▶ [Task details]:
Check every line of the entries below for the word "column". Then give the number of lines that have it, with nothing added.

(Edit tracking data)
=======

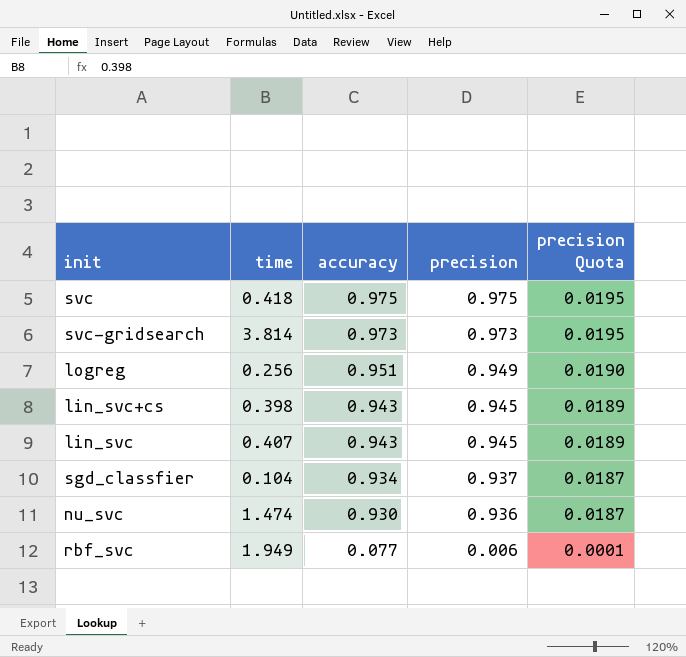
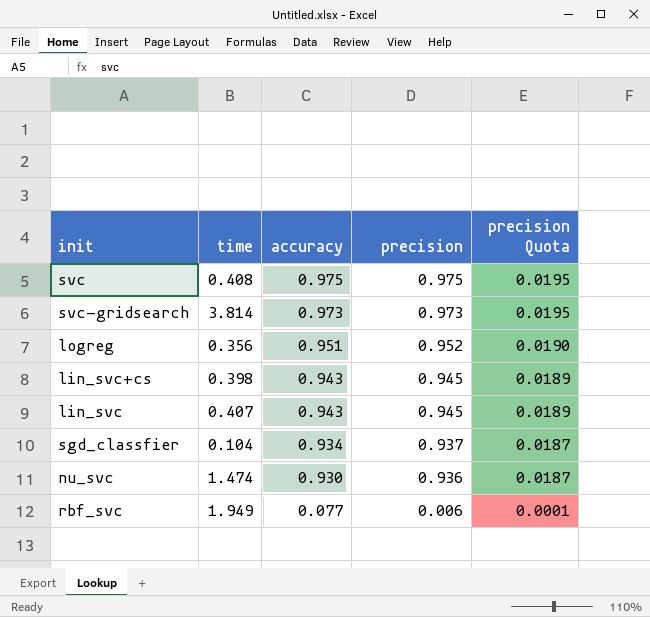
svc | time: 0.418 -> 0.408
logreg | time: 0.256 -> 0.356
logreg | precision: 0.949 -> 0.952

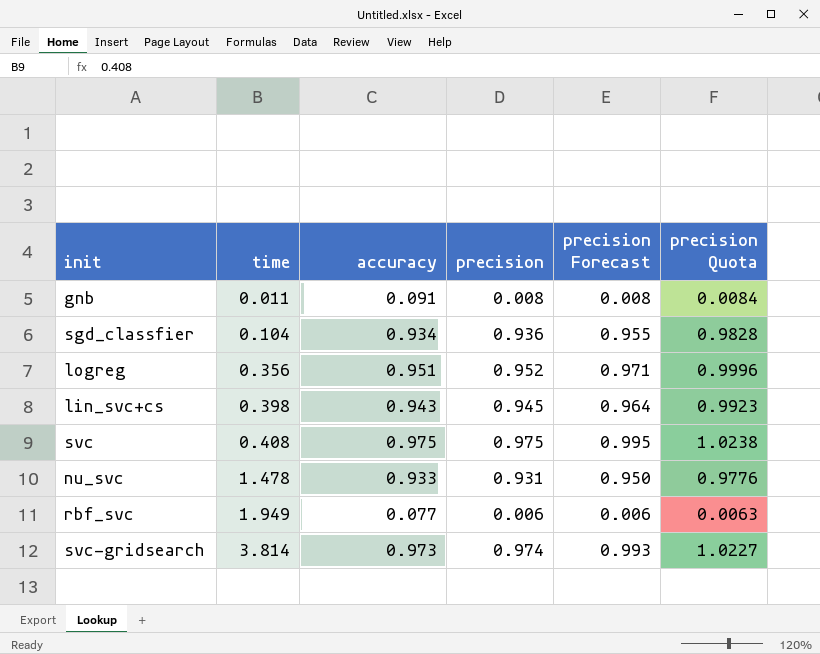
row order: accuracy descending -> time ascending
column precision Forecast | formula: none -> [precision] * 1.02
column precision Quota | formula: [precision] * 0.02 -> [precision] * 1.05
row lin_svc: 0.407 | 0.943 | 0.945 | 0.0189 -> none
row gnb: none -> 0.011 | 0.091 | 0.008 | 0.008 | 0.0084
sgd_classfier | precision: 0.937 -> 0.936
nu_svc | time: 1.474 -> 1.478
nu_svc | accuracy: 0.930 -> 0.933
nu_svc | precision: 0.936 -> 0.931
svc-gridsearch | precision: 0.973 -> 0.974

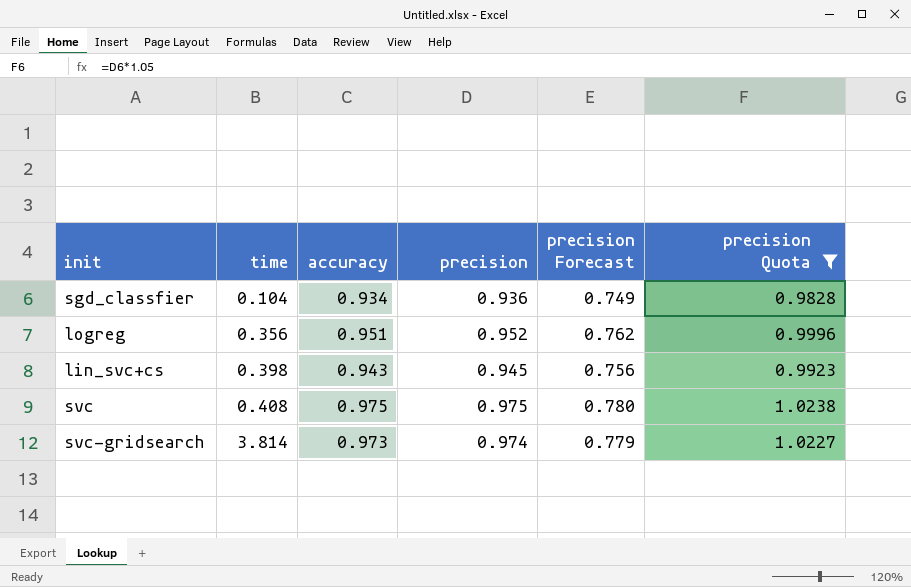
filter: none -> precision Quota >= 0.9828
column precision Forecast | formula: [precision] * 1.02 -> [precision] * 0.8

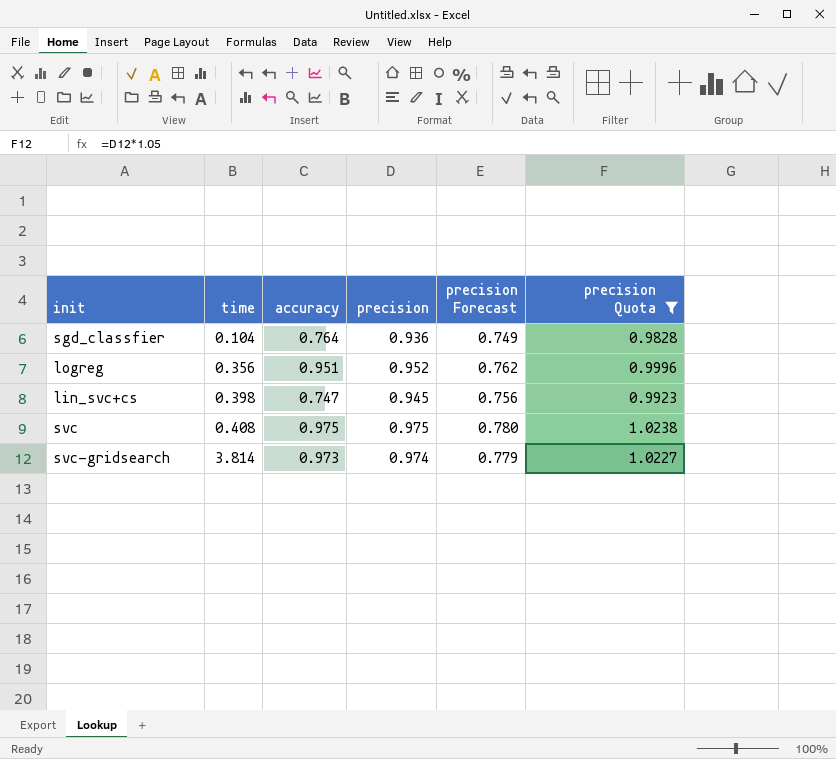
sgd_classfier | accuracy: 0.934 -> 0.764
lin_svc+cs | accuracy: 0.943 -> 0.747

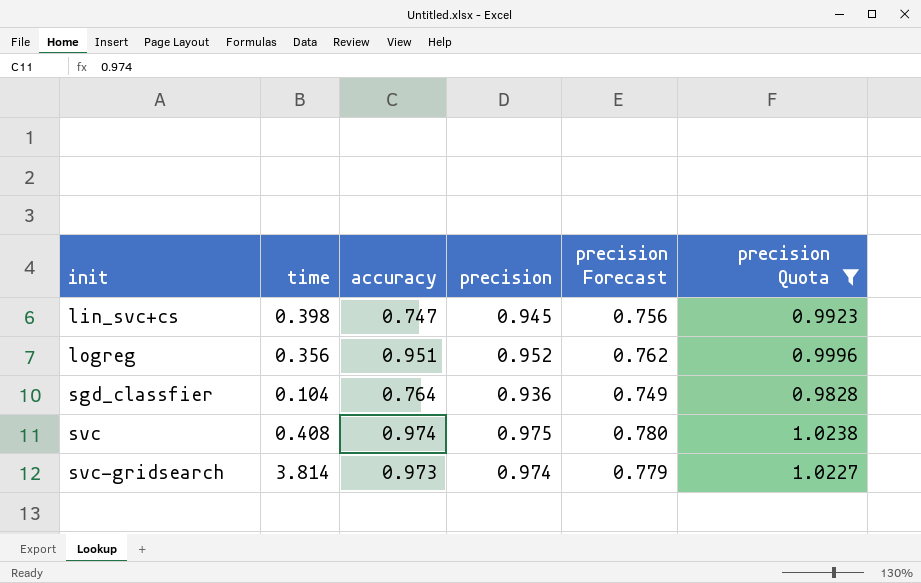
row order: time ascending -> init ascending
svc | accuracy: 0.975 -> 0.974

=======

▶ [Response box]:
3